*** Opening of PROVIDED DATA ***

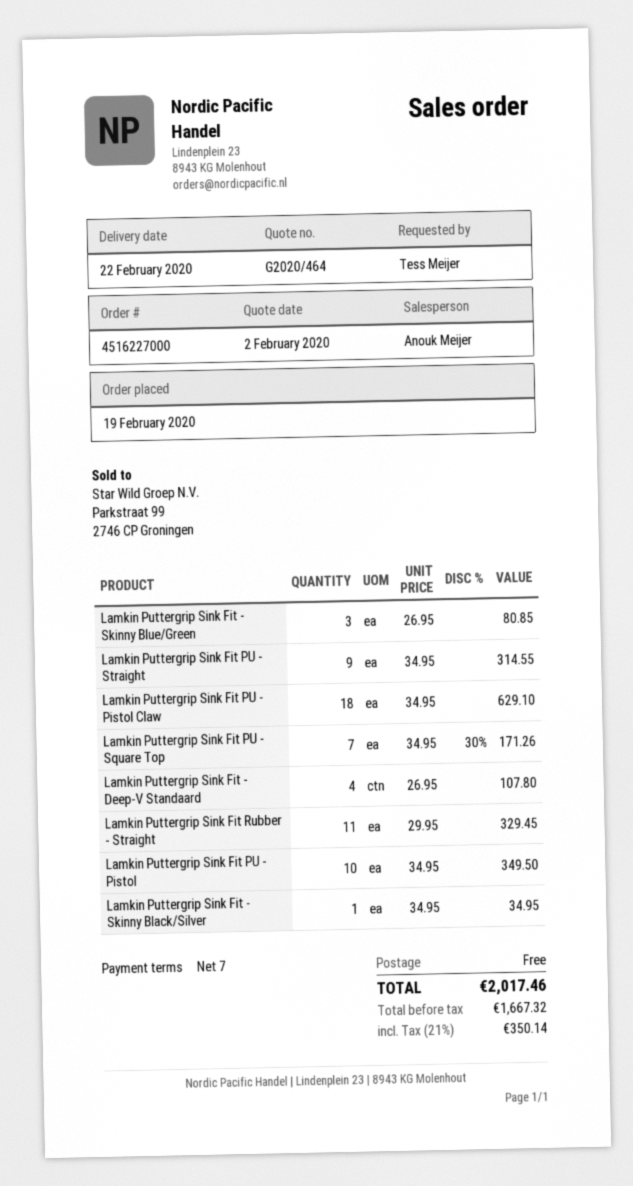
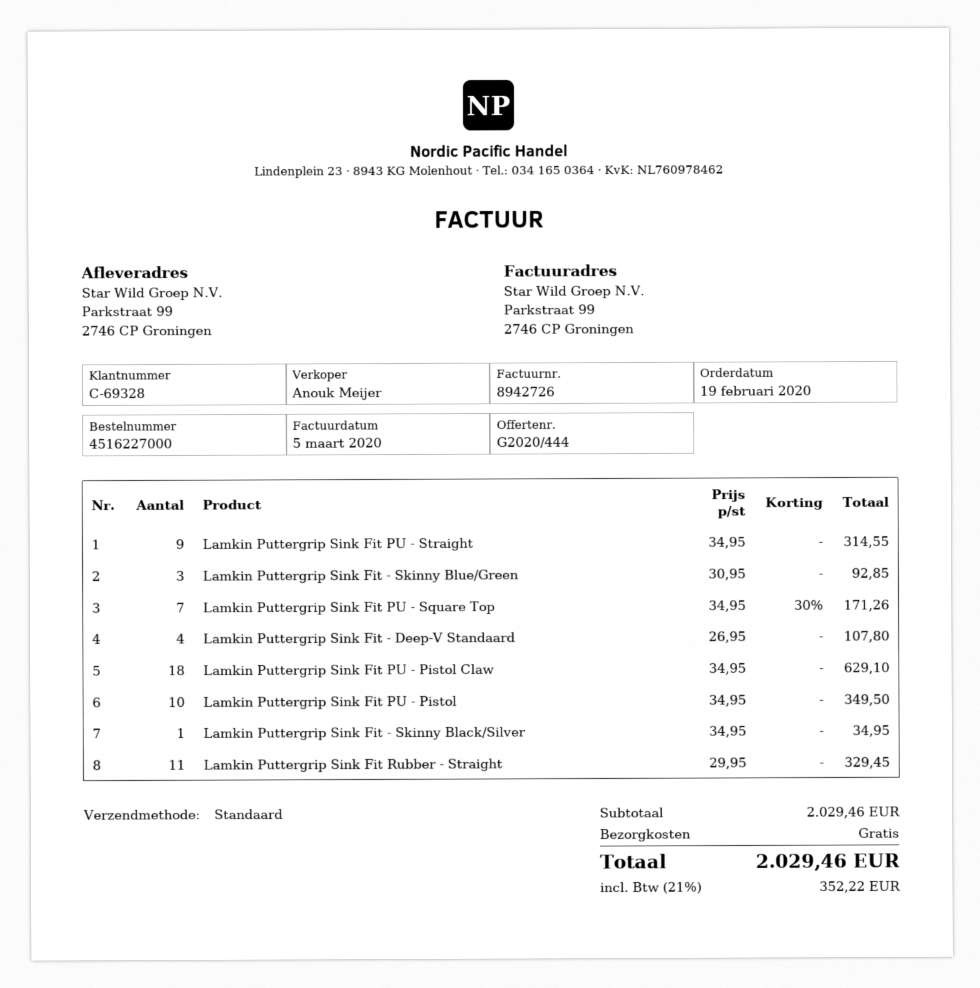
quote number: G2020/464 -> G2020/444
Lamkin Puttergrip Sink Fit - Skinny Blue/Green: 3 x 26.95 = 80.85 -> 3 x 30.95 = 92.85
tax: 21% = 350.14 -> 21% = 352.22
total: 2017.46 -> 2029.46

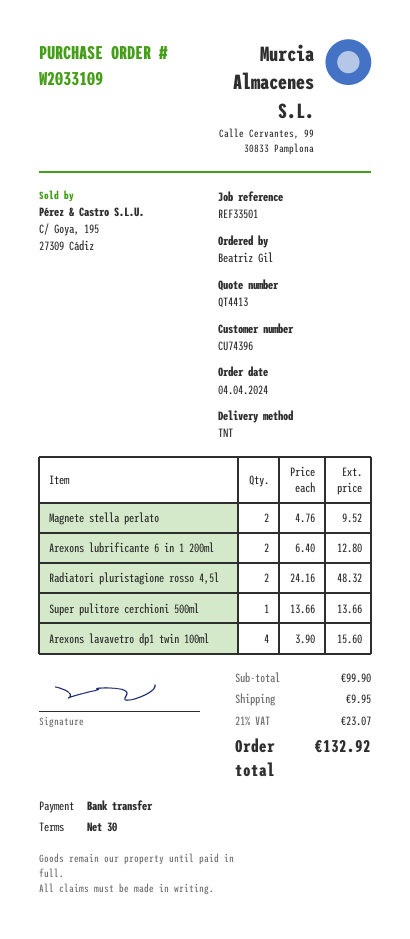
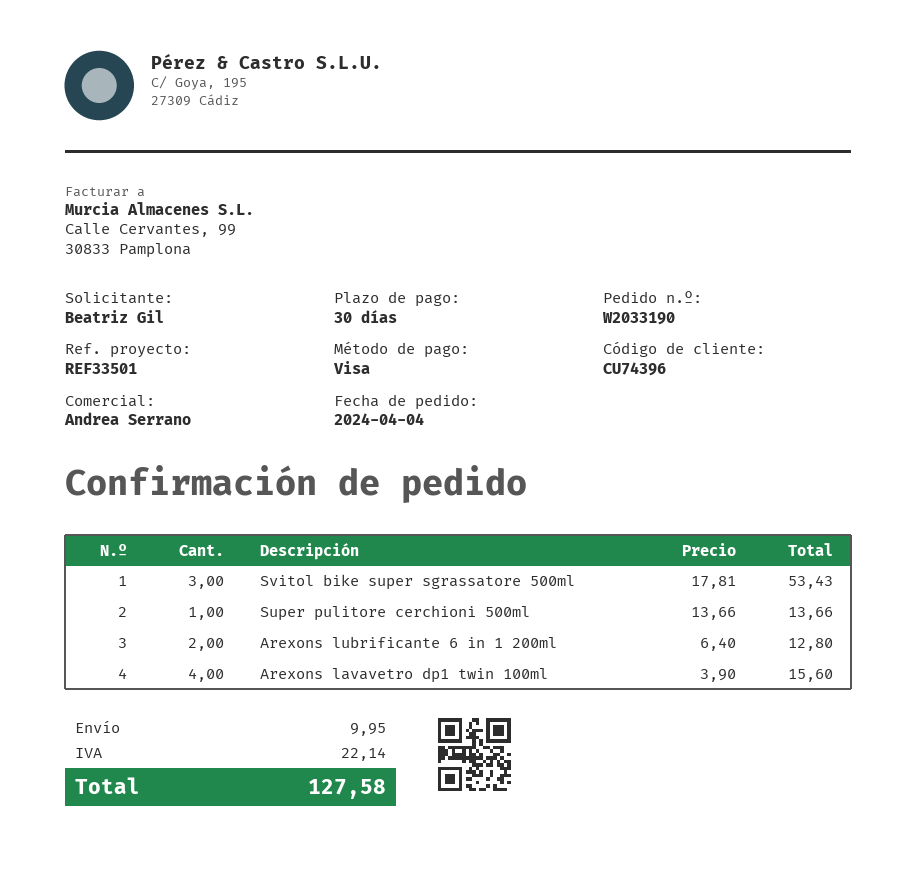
order number: W2033109 -> W2033190
payment method: bank transfer -> Visa
Magnete stella perlato: 2 x 4.76 = 9.52 -> none
Radiatori pluristagione rosso 4,5l: 2 x 24.16 = 48.32 -> none
Svitol bike super sgrassatore 500ml: none -> 3 x 17.81 = 53.43
tax: 23.07 -> 22.14
total: 132.92 -> 127.58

*** Close of PROVIDED DATA ***

## WHAT IS BEING ASKED
Skipping every picture, reproduce the records word for word.

## SOLUTION
quote number: G2020/464 -> G2020/444
Lamkin Puttergrip Sink Fit - Skinny Blue/Green: 3 x 26.95 = 80.85 -> 3 x 30.95 = 92.85
tax: 21% = 350.14 -> 21% = 352.22
total: 2017.46 -> 2029.46

order number: W2033109 -> W2033190
payment method: bank transfer -> Visa
Magnete stella perlato: 2 x 4.76 = 9.52 -> none
Radiatori pluristagione rosso 4,5l: 2 x 24.16 = 48.32 -> none
Svitol bike super sgrassatore 500ml: none -> 3 x 17.81 = 53.43
tax: 23.07 -> 22.14
total: 132.92 -> 127.58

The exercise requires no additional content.